SENATE

Sex ad revelations put Backpage back in congressional crosshairs

Barnini Chakraborty

A shocking new report says controversial classifieds site Backpage.com hired a Philippines contractor to lure customers seeking sex – indicating the company solicited and created sex ads, despite years of claims in court and to Congress that it played no role in ad content.

The new trove of information – which includes emails, spreadsheets, audio files and employee manuals – from Backpage.com were revealed in an unrelated legal case and provided to The Washington Post.

“This new evidence further demonstrates that Backpage has been deeply complicit in online sex trafficking,” Sen. Rob Portman, R-Ohio, told Fox News in a written statement. “It’s why we need bipartisan legislation to address this type of online exploitation and ensure we are doing everything possible to save vulnerable women and young girls.”

The senator’s office indicated it would introduce such legislation on the issue soon.

Senate lawmakers have been investigating claims of underage trafficking by Backpage for years.

The online classified ad service operates in 97 countries. The site, similar to Craigslist.org, allows users to buy and sell items as well as “adult services.”

In January, the Senate Permanent Subcommittee on Investigations released a report claiming that Backpage knowingly facilitated underage trafficking by actively editing ads in its “adult services” section.

In January, Portman claimed the site carefully edited words like “Lolita,” “rape,” “little girl” and “Amber Alert” to skirt the law. Portman said the company ran sanitized versions knowing that young girls were being sold for sex. The investigation also revealed that Backpage tried to cover up its actions.

Portman’s Democratic counterpart, Sen.
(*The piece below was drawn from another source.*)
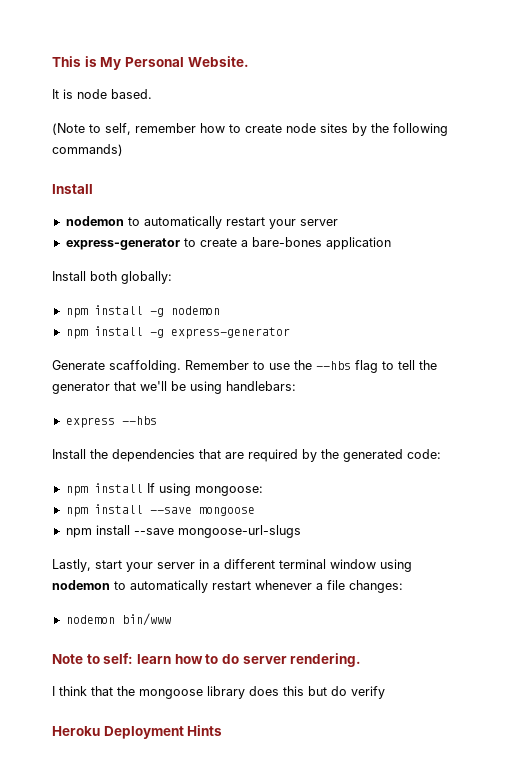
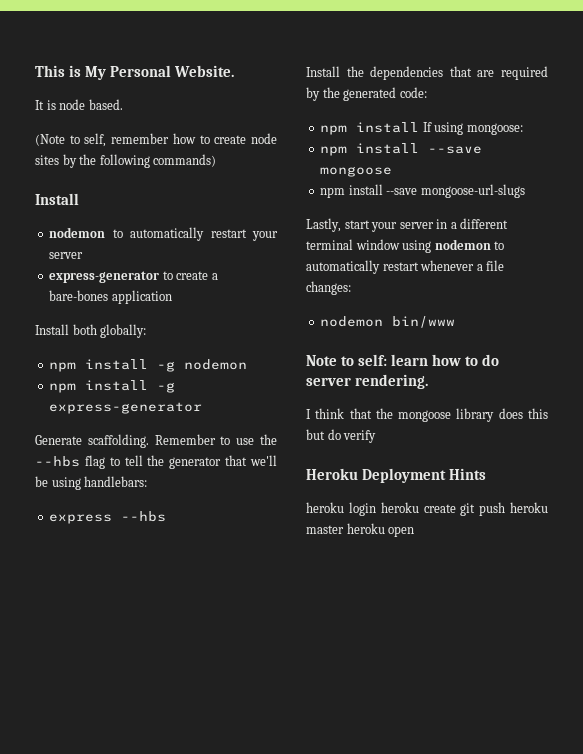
(223, 730) none -> [306,502,548,516] [306,523,415,537] // heroku login heroku create git push heroku master heroku open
Claire McCaskill of Missouri, also claimed the company coached its advertisers.

McCaskill’s office told Fox News she is working closely with Portman to “ensure that everything we learned in the subcommittee’s investigation can be shared with law enforcement officials to better equip them to hold Backpage accountable.”

According to the new documents, workers in a Philippine call center combed the Internet for newly listed sex ads, contacted the people who posted them and offered them space on Backpage.com.

Workers also created fake ads on competitors’ websites, posting lascivious listings for “fresh young sweet simple girl” or “Little Angel Seeks Daddy” with pictures of scantily clad women posing provocatively. Once a customer showed interest, an email directed that person to Backpage.com, where he or she would find the actual offer.

The new information flies in the face of repeated denials by the Dallas-based company that it facilitated prostitution and child sex trafficking. The company has insisted it’s merely a passive carrier of “third-party content” and doesn’t control it.

The company, though, announced in January it was discontinuing its “adult services” page though similar ads still appear in its “dating” category. While most of the ads on the site are free, those in the dating section cost $3 or more.

According to the Senate report, 93 percent of Backpage’s ad revenue in 2011 stemmed from its adult section. The company grossed $135 million in 2014, with projected revenue of $250 million by 2019.

But the new information could be what it takes to get Backpage to stop hosting the sex-based ads.

The effort to go after Backpage has also evolved on the state level.

In June, Missouri filed a lawsuit to try and force the company to turn over documents that the state claims helps traffickers skirt prosecution. Texas and California have also gone after CEO Carl Ferrer, charging him with felony pimping and money laundering.  

The National Association of Attorneys General has identified Backpage as a “hub” of human trafficking.

The National Center for Missing and Exploited Children claims 73 percent of the 10,000 child sex trafficking reports it receives involve ads on Backpage.

Calls to Backpage for comment were not immediately returned.